▶ _AIM OF THE TASK_:
For each record below, retype the text exactly and omit any image.

▶ _MATERIALS PROVIDED_:
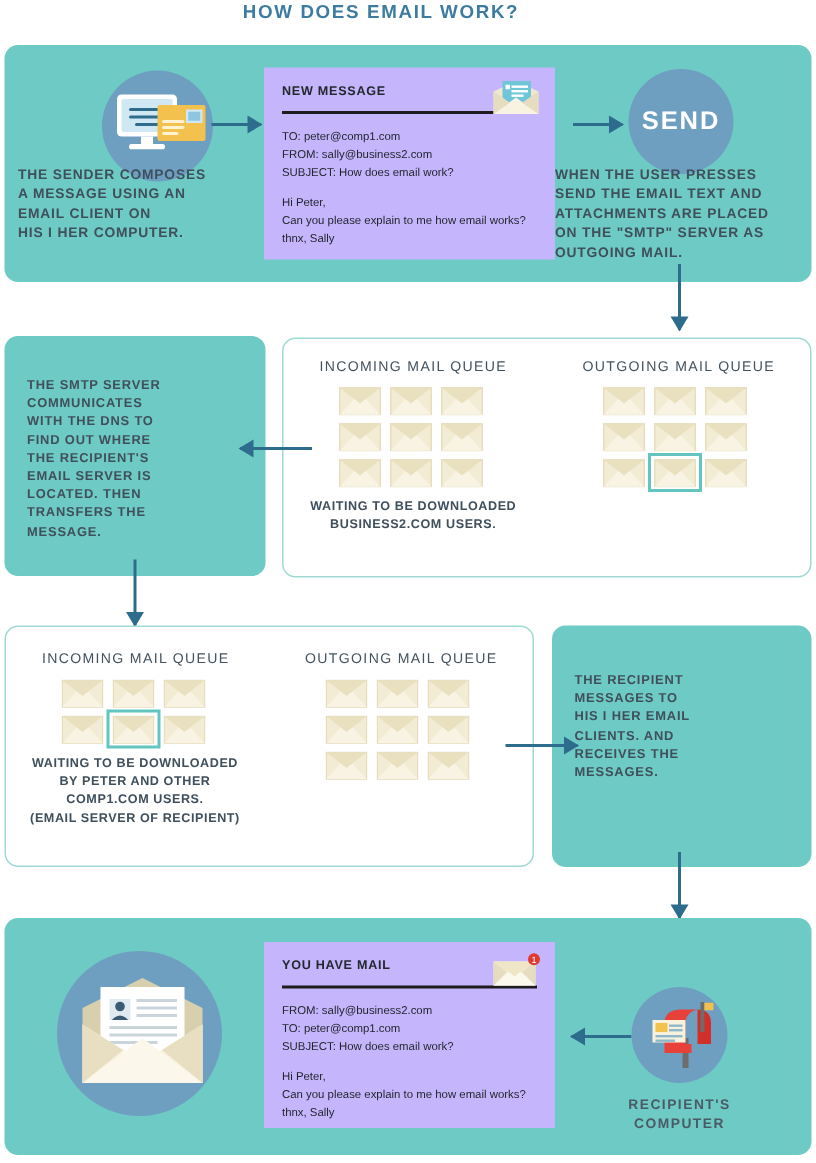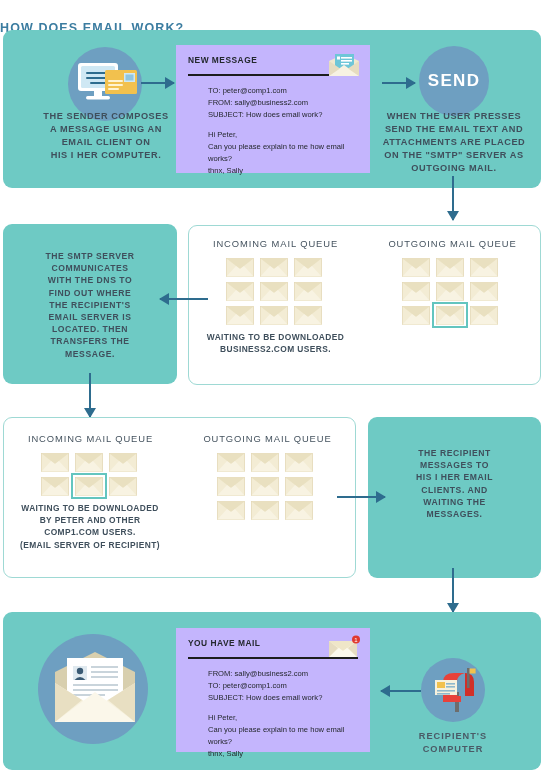--- a/index.html
+++ b/index.html
@@ -8,43 +8,42 @@
     background:#ffffff;
     font-family:"Liberation Sans", sans-serif;
     position:relative;
     overflow:hidden;
   }
   .stage{position:absolute;left:0;top:0;width:544px;height:775px;}
 
   
   .title{
     position:absolute;left:0;top:1px;width:508px;
+    text-align:center;
     font-size:12.5px;font-weight:bold;letter-spacing:1.1px;
     color:#3b7ca0;
-    margin-top:20px;
   }
 
   
   .panel-teal{
     position:absolute;
     background:#6ecac4;
     border-radius:9px;
   }
   .panel-white{
     position:absolute;
     background:#ffffff;
     border:1.3px solid #9ed9d4;
     border-radius:9px;
     box-sizing:border-box;
   }
 
   
   .caption{
     position:absolute;
-    text-align:center;
     color:#3f4f5c;
     font-weight:bold;
     letter-spacing:.55px;
     line-height:1.42;
   }
   .caption.c1{font-size:9.2px;}
   .caption.c2{font-size:8.6px;}
 
   
   .arrow-h,.arrow-v{position:absolute;}
@@ -83,21 +82,21 @@
     box-sizing:border-box;
     padding:10px 12px 8px 12px;
   }
   .msgcard .mtitle{
     font-size:8.4px;font-weight:bold;color:#23282d;letter-spacing:.5px;
   }
   .msgcard .mrule{
     margin-top:9px;height:1.6px;background:#1d1d1d;
   }
   .msgcard .mbody{
-    margin-top:9px;font-size:7.6px;color:#1f2327;line-height:1.58;margin-left:20px;
+    margin-top:9px;font-size:7.6px;color:#1f2327;line-height:1.58;
   }
   .msgcard .mbody .gap{height:8px;}
   .msgcard .micon{position:absolute;right:9px;top:7px;width:34px;height:26px;}
 
   
   .qhead{
     position:absolute;text-align:center;
     font-size:9.4px;letter-spacing:.9px;color:#44525e;
   }
   .qgrid{position:absolute;display:flex;flex-wrap:wrap;}
@@ -497,21 +496,21 @@
     <div>COMP1.COM USERS.</div>
     <div>(EMAIL SERVER OF RECIPIENT)</div>
   </div>
 
   <div class="panel-teal" style="left:368px;top:417px;width:173px;height:161px;"></div>
   <div class="caption c2" style="left:383px;top:447px;width:143px;">
     <div>THE RECIPIENT</div>
     <div>MESSAGES TO</div>
     <div>HIS I HER EMAIL</div>
     <div>CLIENTS. AND</div>
-    <div>WAITING THE</div>
+    <div>RECEIVES THE</div>
     <div>MESSAGES.</div>
   </div>
 
   <div class="arrow-h right" style="left:337px;top:490px;width:48px;height:14px;">
     <div class="shaft"></div>
       <div class="head"></div>
   </div>
 
   <div class="arrow-v" style="left:446px;top:568px;width:14px;height:44px;">
     <div class="shaft"></div>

▶ _TASK RESULT_:
--- a/index.html
+++ b/index.html
@@ -8,43 +8,42 @@
     background:#ffffff;
     font-family:"Liberation Sans", sans-serif;
     position:relative;
     overflow:hidden;
   }
   .stage{position:absolute;left:0;top:0;width:544px;height:775px;}
 
   
   .title{
     position:absolute;left:0;top:1px;width:508px;
+    text-align:center;
     font-size:12.5px;font-weight:bold;letter-spacing:1.1px;
     color:#3b7ca0;
-    margin-top:20px;
   }
 
   
   .panel-teal{
     position:absolute;
     background:#6ecac4;
     border-radius:9px;
   }
   .panel-white{
     position:absolute;
     background:#ffffff;
     border:1.3px solid #9ed9d4;
     border-radius:9px;
     box-sizing:border-box;
   }
 
   
   .caption{
     position:absolute;
-    text-align:center;
     color:#3f4f5c;
     font-weight:bold;
     letter-spacing:.55px;
     line-height:1.42;
   }
   .caption.c1{font-size:9.2px;}
   .caption.c2{font-size:8.6px;}
 
   
   .arrow-h,.arrow-v{position:absolute;}
@@ -83,21 +82,21 @@
     box-sizing:border-box;
     padding:10px 12px 8px 12px;
   }
   .msgcard .mtitle{
     font-size:8.4px;font-weight:bold;color:#23282d;letter-spacing:.5px;
   }
   .msgcard .mrule{
     margin-top:9px;height:1.6px;background:#1d1d1d;
   }
   .msgcard .mbody{
-    margin-top:9px;font-size:7.6px;color:#1f2327;line-height:1.58;margin-left:20px;
+    margin-top:9px;font-size:7.6px;color:#1f2327;line-height:1.58;
   }
   .msgcard .mbody .gap{height:8px;}
   .msgcard .micon{position:absolute;right:9px;top:7px;width:34px;height:26px;}
 
   
   .qhead{
     position:absolute;text-align:center;
     font-size:9.4px;letter-spacing:.9px;color:#44525e;
   }
   .qgrid{position:absolute;display:flex;flex-wrap:wrap;}
@@ -497,21 +496,21 @@
     <div>COMP1.COM USERS.</div>
     <div>(EMAIL SERVER OF RECIPIENT)</div>
   </div>
 
   <div class="panel-teal" style="left:368px;top:417px;width:173px;height:161px;"></div>
   <div class="caption c2" style="left:383px;top:447px;width:143px;">
     <div>THE RECIPIENT</div>
     <div>MESSAGES TO</div>
     <div>HIS I HER EMAIL</div>
     <div>CLIENTS. AND</div>
-    <div>WAITING THE</div>
+    <div>RECEIVES THE</div>
     <div>MESSAGES.</div>
   </div>
 
   <div class="arrow-h right" style="left:337px;top:490px;width:48px;height:14px;">
     <div class="shaft"></div>
       <div class="head"></div>
   </div>
 
   <div class="arrow-v" style="left:446px;top:568px;width:14px;height:44px;">
     <div class="shaft"></div>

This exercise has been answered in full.